# Car Valuation



## pokerhead (22 Jul 2006)

Hello all,

Is there a published book of used car values for Ireland?

I know in the US there is a yoke called the kelley blue book which values second hand cars based on age, mileage etc.

Am wondering if such a guide is available here.

Thanks,
P.


----------



## CCOVICH (22 Jul 2006)

Only dealers have access to such a book here in Ireland I belive.
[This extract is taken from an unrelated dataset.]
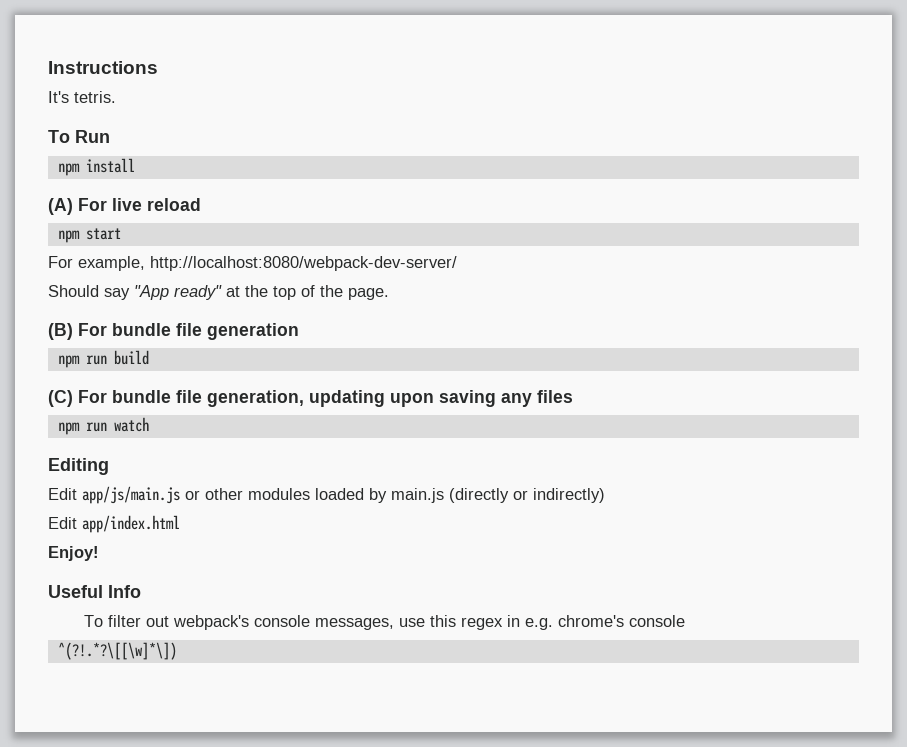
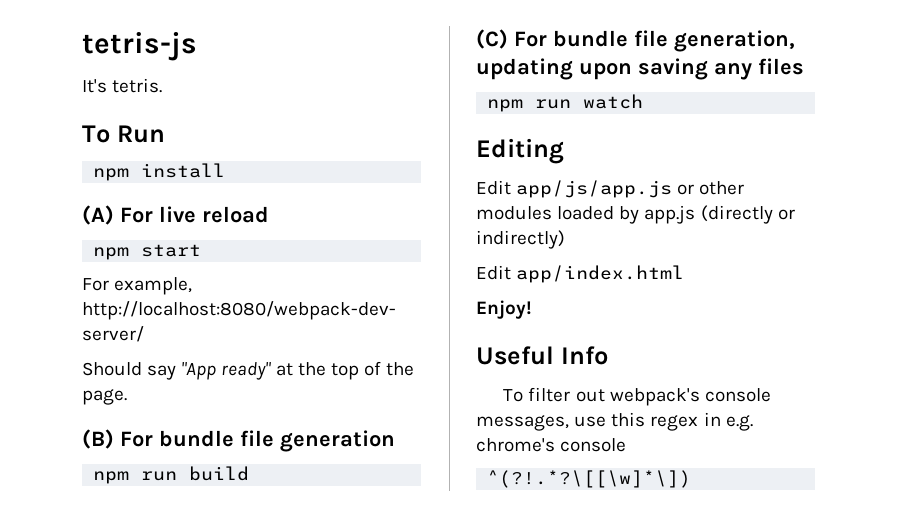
- Instructions
+ tetris-js
- Edit app/js/main.js or other modules loaded by main.js (directly or indirectly)
+ Edit app/js/app.js or other modules loaded by app.js (directly or indirectly)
But I do know the  publishes something that is available on general sale.


----------



## pokerhead (23 Jul 2006)

Thanks for your help - again!! - CCOVICH.


----------



## d_t (24 Jul 2006)

Hi, to get the book value of what a car is worth, go to the following web address https://www.ros.ie/VRTEnquiryServlet/showCarCalculator this is the revenue site for checking how much the vrt on a car will cost you if you bring one in from the UK for example. If you fill in all the details of the car and then click calculate it will show you the VRT price of the car along with an OMSP. The Open Market Selling Price of the car is what the government deems this car to be worth on the open market as of the time of the quote. This will be very close to what a garage has down as the book value of the car. Bear in mind that it might be lower than you think as garages when you are buying off them will have a % on top of this to try and make as much profit as possible off the buyer. Hope this helps. Regards.


----------



## pokerhead (7 Aug 2006)

Thanks ofr advice man

P.


----------